The Speed of Forgiveness
We’ve all been there before: committed some sort of mistake that rendered a romantic relationship for the worse. Whether it was something as blatant as a full-fledged affair, skeletons revealed or not staunching hurtful accusations, our partners are given a window view to a side of us they have never seen before…and they don’t like it. The “event” might not end the relationship, but it sure does throw some uncertainty and tension into what was once considered pure and manageable. What do you do when someone will not forgive you but isn’t willing to let go?
Uncomfortable, you say. I’m in total agreement. I hate that feeling. For the culprit, it’s as if your partner holds an invisible knife at your throat waiting for slip-up #2 so that they can swing that blade through and say, “I told ya so,” watching from above as you flop on the ground. With each move you make to gain forgiveness, you become more uncertain whether you are doing it because you truly want forgiveness or because you’re so desperate for normalcy, you’d do anything. Know this much: the normal of yesteryear is history. Do not try to reclaim it because how do you erase the feelings of pain and betrayal that have already dramatically altered your partner? You can’t. You have to create a new “normal” that can sustain your relationship and I truly believe it begins with an honest conversation. Not yelling. Not fighting. Not a duel to see who can outsmart, out-scream, out-whatever the other but a disclosure of your deepest feelings.
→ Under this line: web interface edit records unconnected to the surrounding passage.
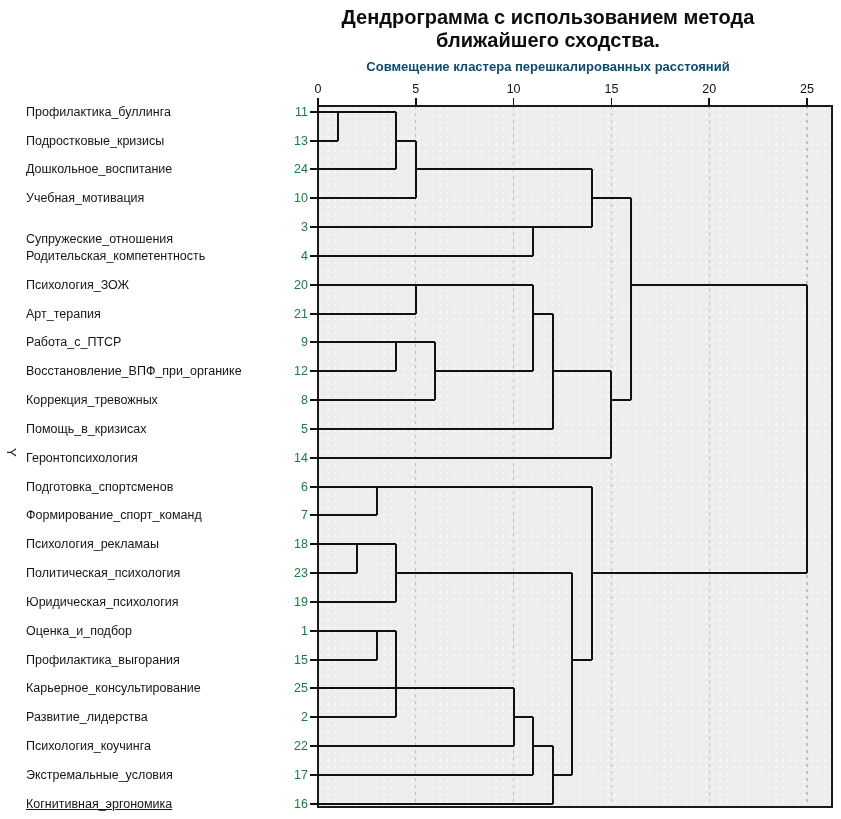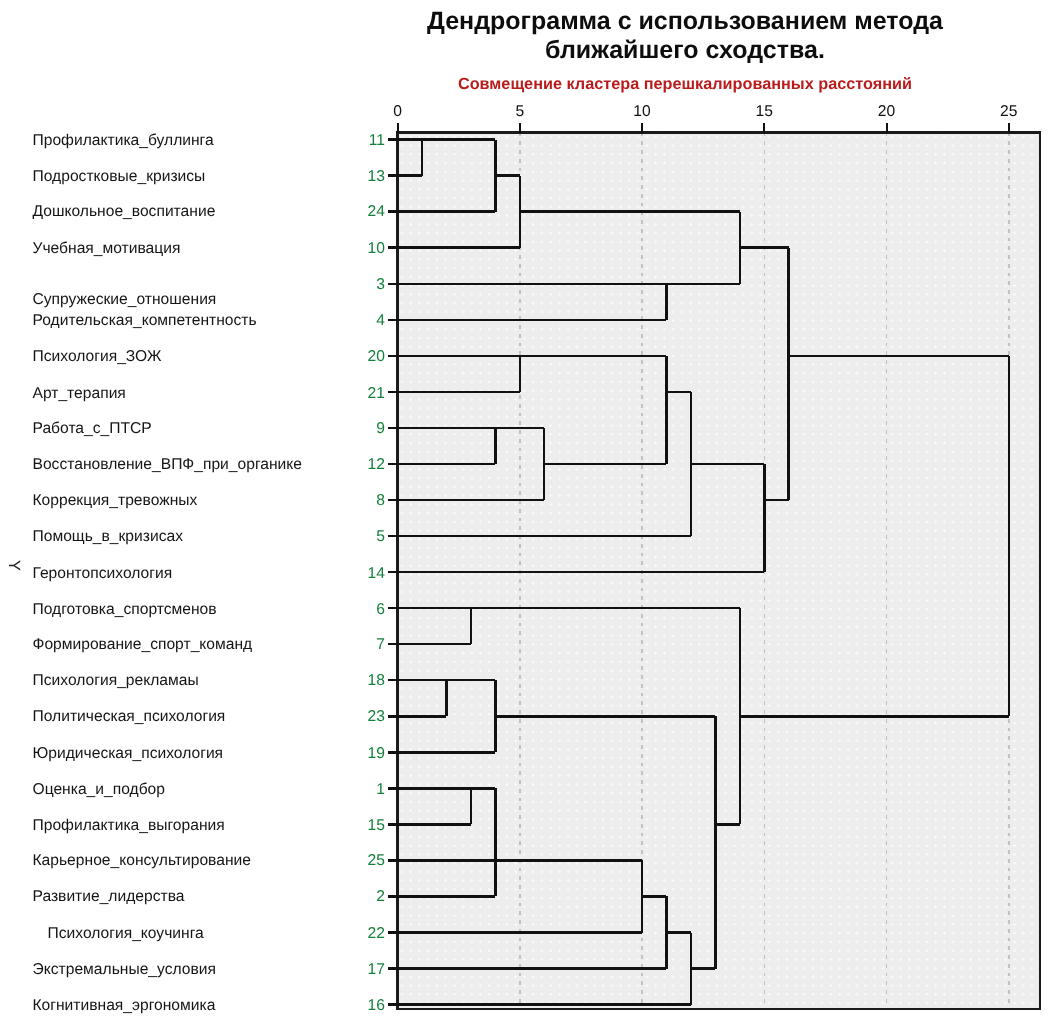"Совмещение кластера перешкалированных" .subtitle { color: #b91c1c -> #0c4a6e }
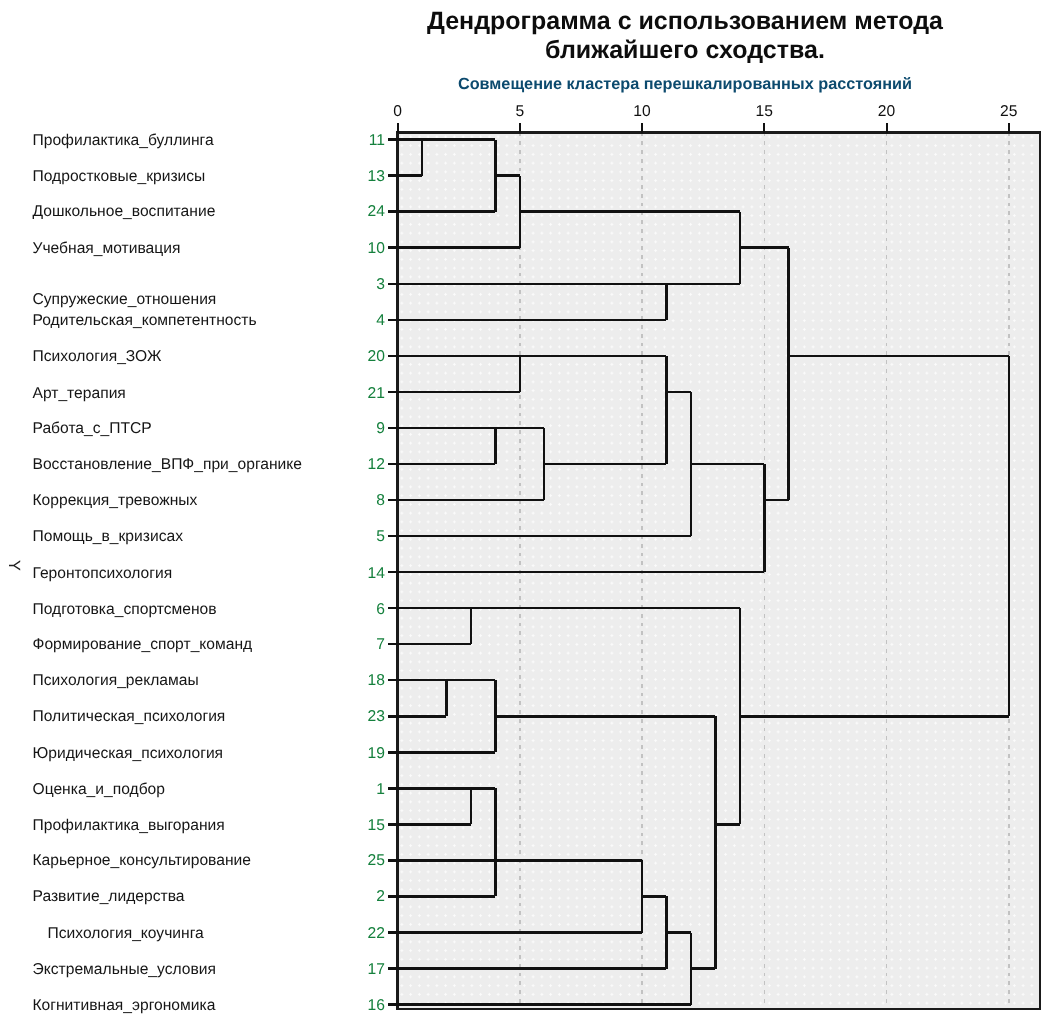"Психология_коучинга" div.leaf-label { margin-left: 12px -> none }
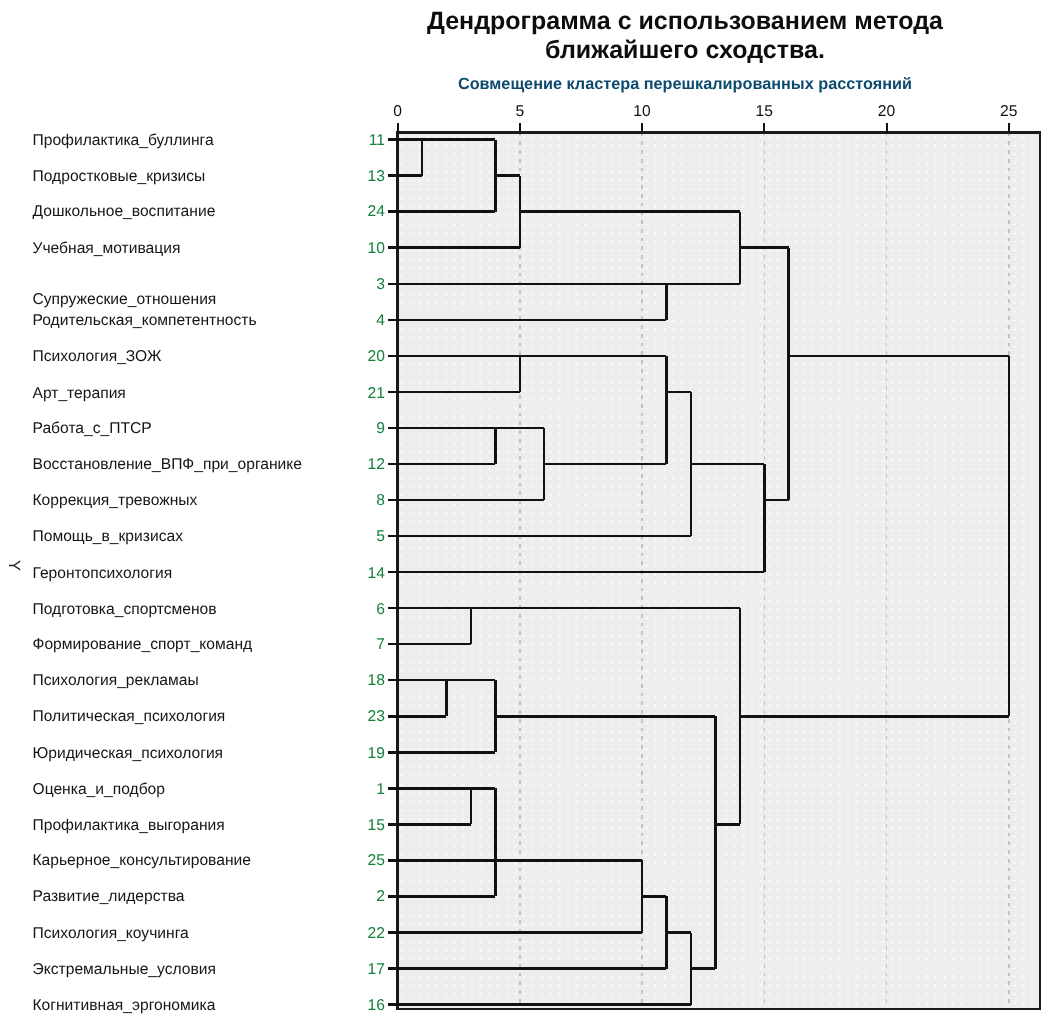"Когнитивная_эргономика" div.leaf-label { text-decoration: none -> underline }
The two of you have to face that,” Hey, this happened, okay? If we still want to be together, what are we going to do about it?” Express your feelings for each other and gauge whether there is still enough perseverance and love to continue the relationship. It might sound like “What I want is to be with you without you constantly punishing me. I know what I did was wrong but I am willing to work at this relationship. If you just keep waiting for me to make another mistake, I’m not sure this is worth fighting for.” Your partner might respond with,”What you did hurt me and I’m not sure I can trust you like I used to. I’m going to be mad for awhile but I want to work this out too.”
That script is just the ideal. I have to say that in many cases, the relationship is on the road of doom due to a condition known as “I don’t want you but I don’t want anyone else to have you. I’ll stick around to ensure this.” This is a hideous monster unleashed when a relationship becomes poisoned with resentment. When you are living, revealing and taunting this type of relationship-monster, forgiveness no longer becomes a goal. It’s a war. There’s little to say about this: please behead that monster unless you are prepared for drama of the worst kind.
The speed of forgiveness in situations of betrayal saunters at a grueling pace. One day, you might sense a return of normalcy and the next day, the relationship once again hangs on a thin thread. When you constantly work and remind your partner that the relationship is a priority then it bolsters recovery. Anything less, I’d suggest that you throw in the white towel.